THE ALLSTATE CORPORATION
(Exact Name of Registrant as Specified in Its Charter)

Delaware 36-3871531
(State or Other Jurisdiction of
Incorporation or Organization)
(I.R.S. Employer Identification No.)

2775 Sanders Road, Northbrook, IL
(Address of Principal Executive Offices)

60062
(Zip Code)

(847) 402-5000
(Registrant's Telephone Number, Including Area Code)


    Securities to be registered pursuant to Section 12(b) of the Act:


Title of Each Class To Be So Registered   Name of Each Exchange On Which Each Class Is To Be Registered

Common Stock, par value $.01 per share   New York Stock Exchange
Chicago Stock Exchange

    Securities to be registered pursuant to Section 12(g) of the Act: None




    The undersigned Registrant hereby amends Item 11 of its General Form for Registration of Securities Pursuant to Section 12(b) of the Securities Exchange Act of 1934 on Form 10, to read as follows:


INFORMATION REQUIRED IN REGISTRATION STATEMENT

Item 11. Description of Registrant's Securities to be Registered.

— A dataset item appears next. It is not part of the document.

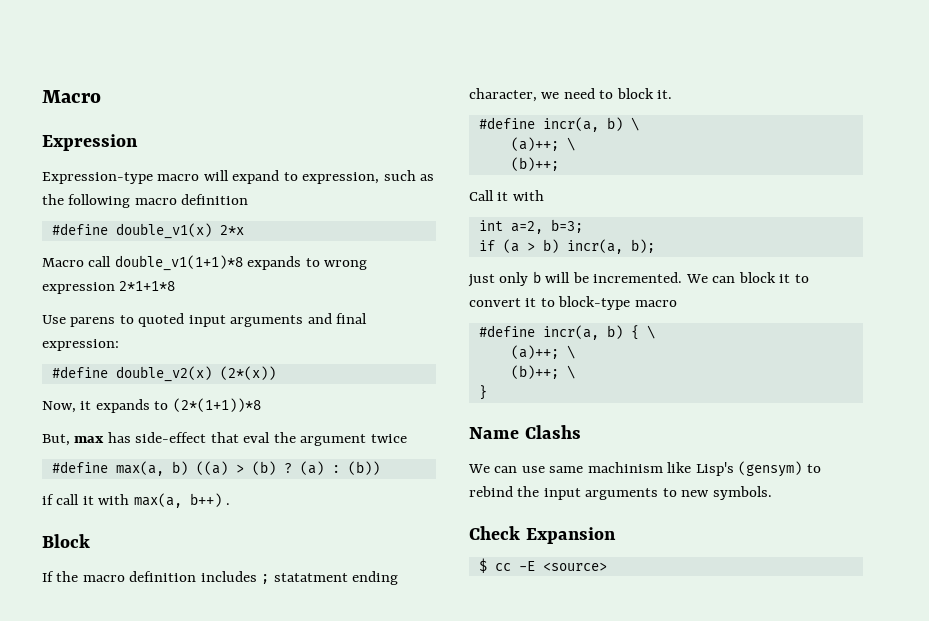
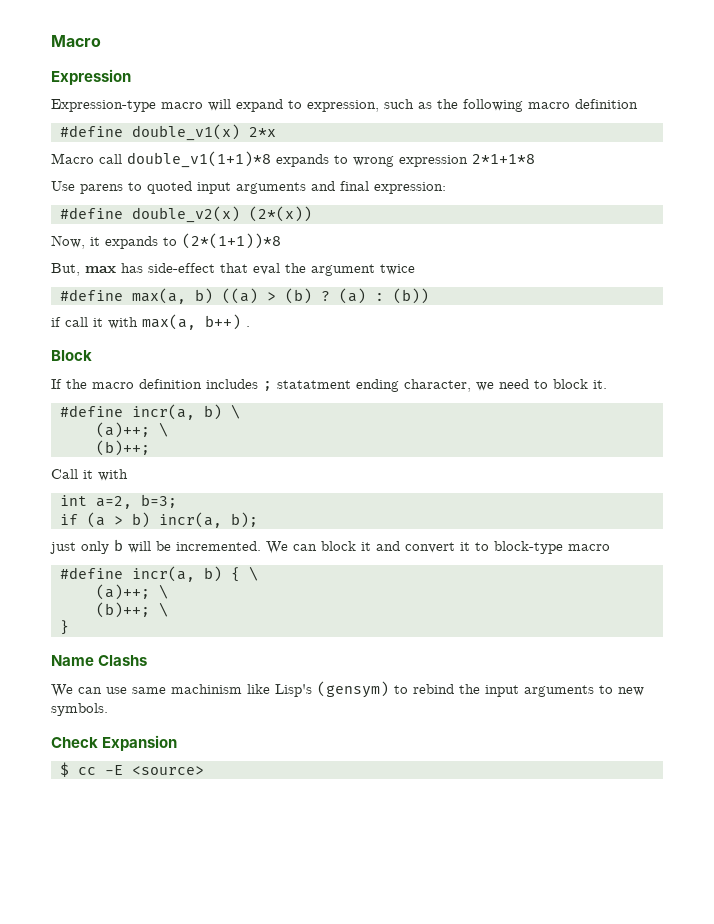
[794,274,809,283] to -> [376,541,400,551] and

    The Allstate Corporation is incorporated in the State of Delaware. The following description is qualified in its entirety by reference to the relevant provisions of Delaware law and Allstate's restated certificate of incorporation and by-laws, which govern the rights of Allstate stockholders.

Authorized Capital Stock

    As of April 30, 2001, the authorized capital stock of Allstate was 2,025,000,000 shares. Those shares consisted of:

Common Stock

    Outstanding shares of Allstate common stock are listed on the New York Stock Exchange and the Chicago Stock Exchange under the ticker symbol "ALL." Common stockholders may receive dividends as and when declared by the Allstate board of directors. Dividends may be paid in cash, stock or other form. In certain cases, common stockholders may not receive dividends until obligations of any preferred stockholders have been satisfied. All outstanding shares of common stock are fully paid and non-assessable. Each share of common stock is entitled to one vote in the election of directors and on other matters. Common stockholders are not entitled to preemptive or cumulative voting rights. Common stockholders will be notified of any stockholders' meeting in accordance with applicable law. If Allstate liquidates, dissolves, or winds-up its business, common stockholders will share equally in the assets remaining after creditors and preferred stockholders are paid.

    Each share of Allstate common stock trades with a preferred share purchase right, which is described more fully below.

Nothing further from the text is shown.